Organizations operating PKI infrastructure with name constraints, enterprises using GnuTLS for TLS termination or client authentication, certificate authorities implementing constrained subordinate CAs, and security teams responsible for certificate policy enforcement in Linux environments

Technical summary

GnuTLS performs case-sensitive string comparisons when evaluating nameConstraints extensions for dNSName and rfc822Name constraints. Per RFC 5280, DNS hostnames and email addresses should be treated case-insensitively in certificate processing.
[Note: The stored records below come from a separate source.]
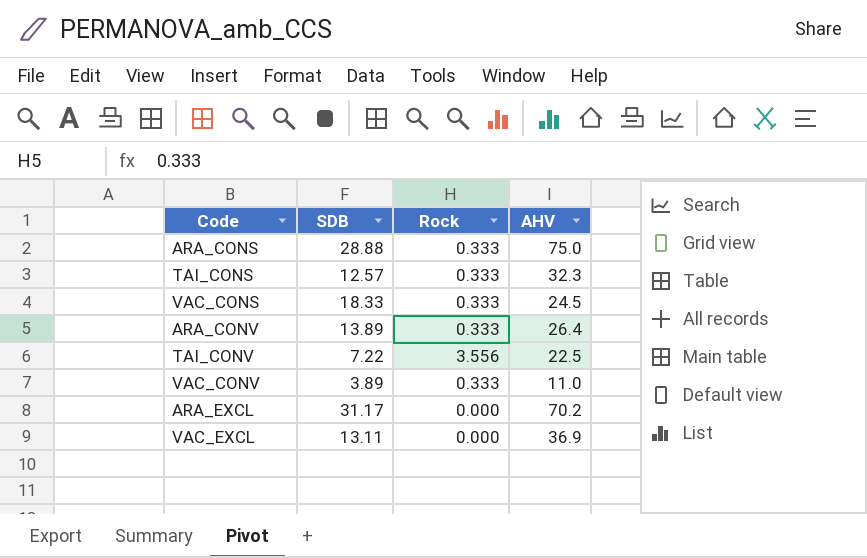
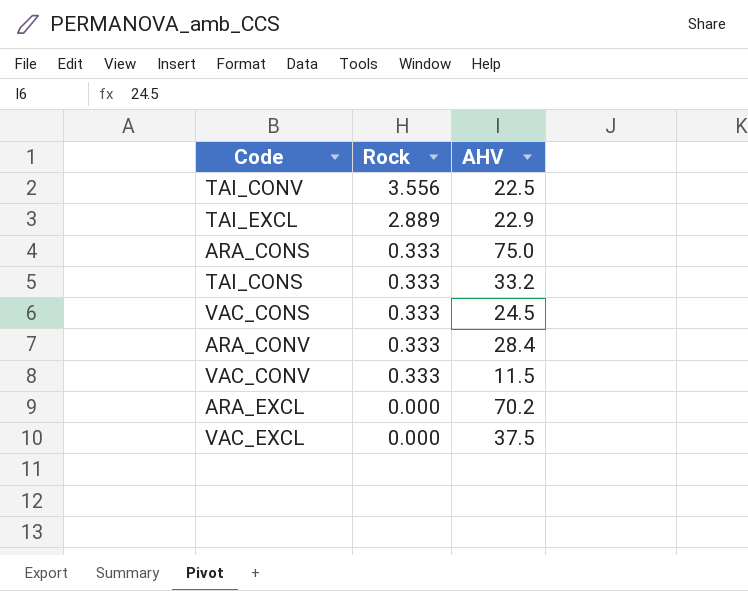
row order: none -> Rock descending
column SDB | position: 2 -> none
row TAI_EXCL: none -> 2.889 | 22.9
TAI_CONS | AHV: 32.3 -> 33.2
ARA_CONV | AHV: 26.4 -> 28.4
VAC_CONV | AHV: 11.0 -> 11.5
VAC_EXCL | AHV: 36.9 -> 37.5

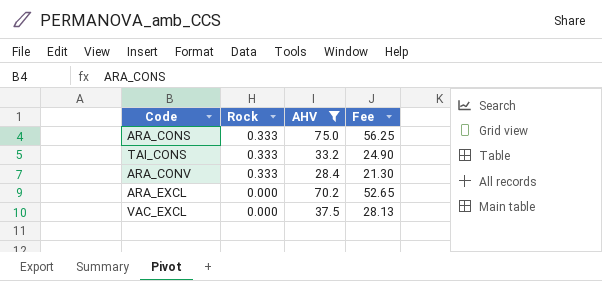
filter: none -> AHV >= 28.4
column Fee | formula: none -> [AHV] * 0.75

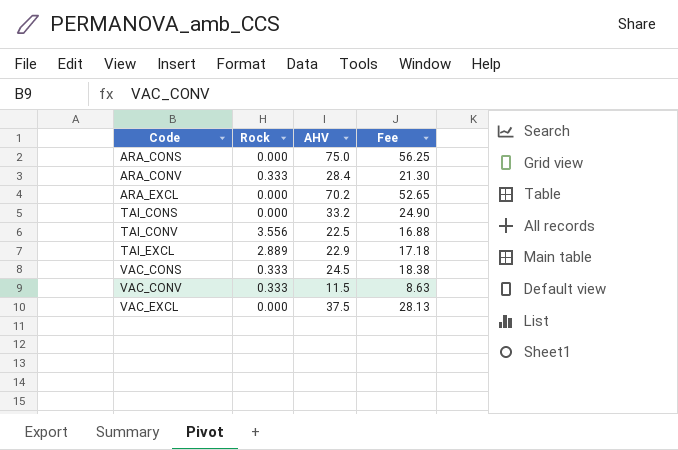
filter: AHV >= 28.4 -> none
row order: Rock descending -> Code ascending
ARA_CONS | Rock: 0.333 -> 0.000
TAI_CONS | Rock: 0.333 -> 0.000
An attacker obtaining a certificate from a subordinate CA with name constraints can craft a leaf certificate with alternative casing in the Subject Alternative Name (e.g., 'Example.COM' vs 'example.com') that bypasses excludedSubtrees restrictions or evades permittedSubtrees requirements. This violates the intended certificate policy boundary, potentially allowing authentication to systems that should reject the certificate based on name constraint policies. The vulnerability affects GnuTLS across all versions and Red Hat Enterprise Linux 6 through 10, OpenShift Container Platform 4.0, and hardened images.

Defensive priority

medium

Recommended defensive actions

  • Apply Red Hat security advisories RHSA-2026:13274 and RHSA-2026:20611 when available for affected Enterprise Linux and OpenShift deployments
  • Update GnuTLS to patched versions provided by distribution maintainers
  • Review certificate validation implementations for reliance on nameConstraints with DNS or email constraints
  • Monitor certificate chains for leaf certificates employing casing variations in SAN fields that may indicate exploitation attempts
  • Validate that certificate policy enforcement correctly handles case-insensitive domain and email comparisons per RFC 5280 requirements

Evidence notes

Case-sensitivity bypass in nameConstraints validation confirmed through Red Hat and GnuTLS issue tracking. CWE-178 (Incorrect Case Sensitivity) assigned. CVSS 6.5 (Medium) reflects network attack vector with low complexity, no privileges required, and partial confidentiality/integrity impact.